In 2016, the British Columbia Auditor General released an audit chastising provincial mine regulators for “a decade of neglect in compliance and enforcement,” highlighting the coal mines above Lake Koocanusa as particularly egregious examples.
“We found almost every one of our expectations for a robust compliance and enforcement program within the (Ministry of Energy and Mines) and the (Ministry of Environment) were not met,” B.C. Auditor General Carol Bellringer wrote in the introduction to the report.
The letter also complains that the EPA has been privy only to limited sections of Teck’s applications, and has not been given the opportunity to review critical monitoring data and water quality modeling results.
“The limited information that we have received to date appears insufficient to support a finding that the proposed shutdown is warranted,” according to the letter. “Until complete information is provided regarding predicted changes to Lake Koocanusa water quality and aquatic resources, the EPA has serious questions about the possibility of allowing the West Line Creek treatment plant to remain offline for as much as a full year.”
A 2010 Memorandum of Understanding and Cooperation on Environmental Protection, Climate Action and Energy between British Columbia and Montana includes the expectation that information will be shared proactively on approvals and permits that have potential transboundary water quality impacts.
In November, in an unprecedented show of state-and-federal solidarity on the issue, Gov. Steve Bullock Bullock and U.S. Sen. Jon Tester, both Montana Democrats, called upon Secretary of State Rex Tillerson to enact a stronger framework to protect the shared resources, and asked for more stringent, bilateral water quality standards to protect one of Montana’s greatest assets.
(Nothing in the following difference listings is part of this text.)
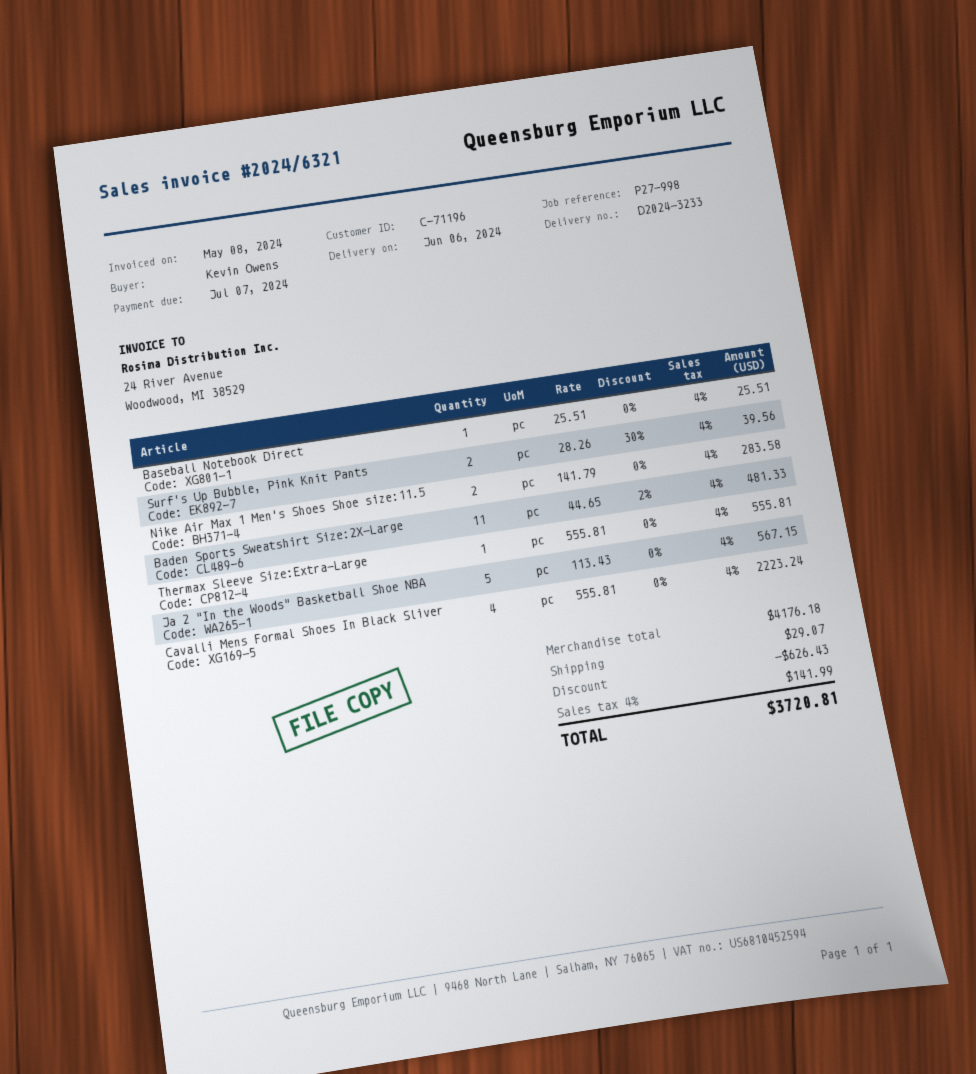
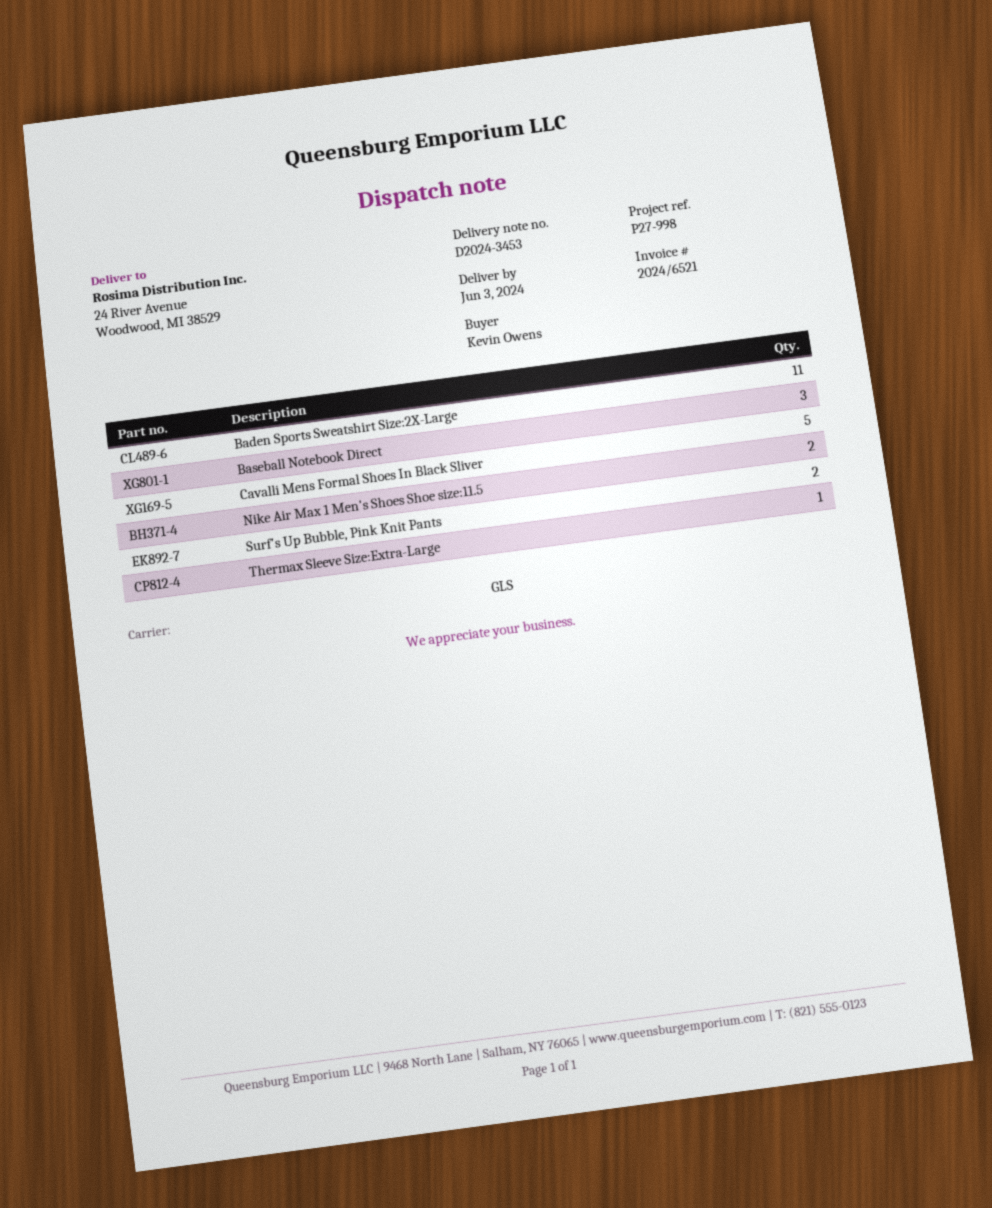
delivery note number: D2024-3233 -> D2024-3453
delivery date: 2024-06-06 -> 2024-06-03
invoice number: 2024/6321 -> 2024/6521
Baseball Notebook Direct: 1 -> 3
Ja 2 "In the Woods" Basketball Shoe NBA: 5 -> none
Cavalli Mens Formal Shoes In Black Sliver: 4 -> 5

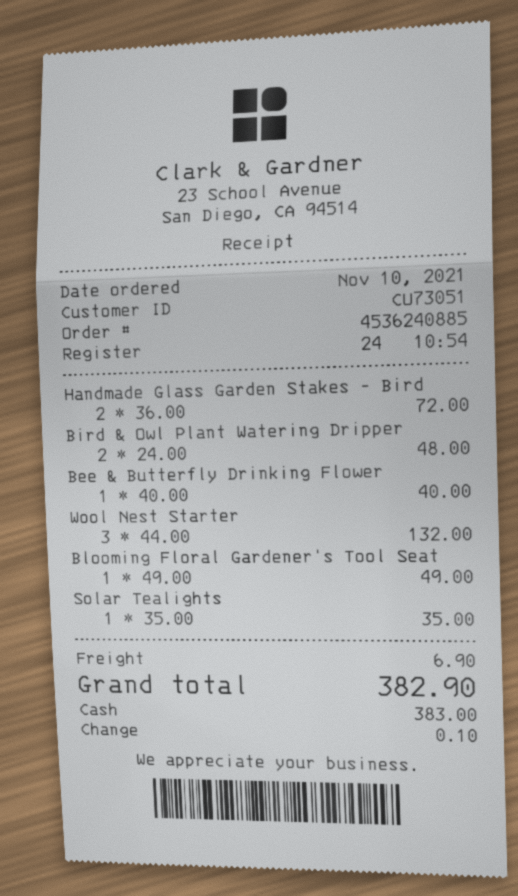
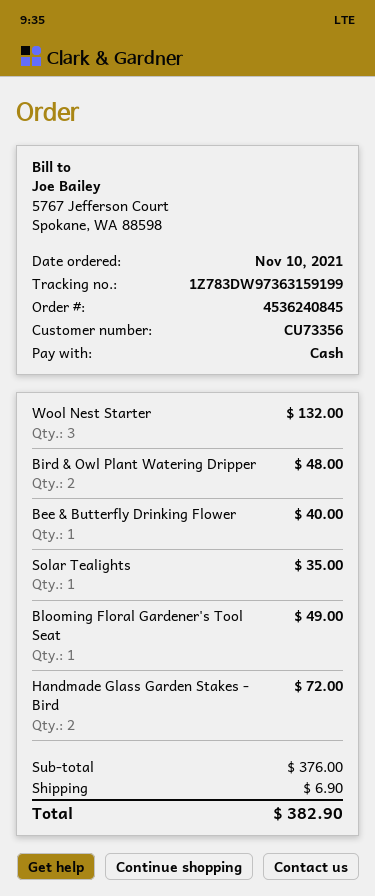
order number: 4536240885 -> 4536240845
customer number: CU73051 -> CU73356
In response, Tillerson pledged to spearhead a plan to tackle the decade-long problem.
Leaders of the Confederated Salish and Kootenai Tribes have formally requested that the federal government refer the impaired watershed to the International Joint Commission, joining with the Ktunaxa National Council and the Council of the Kootenai Tribe of Idaho in making the request.
Under the Boundary Waters Treaty, signed in 1909, Canada and the U.S. agreed that shared waters cannot be polluted on either side of the border, to cause injury on the other side.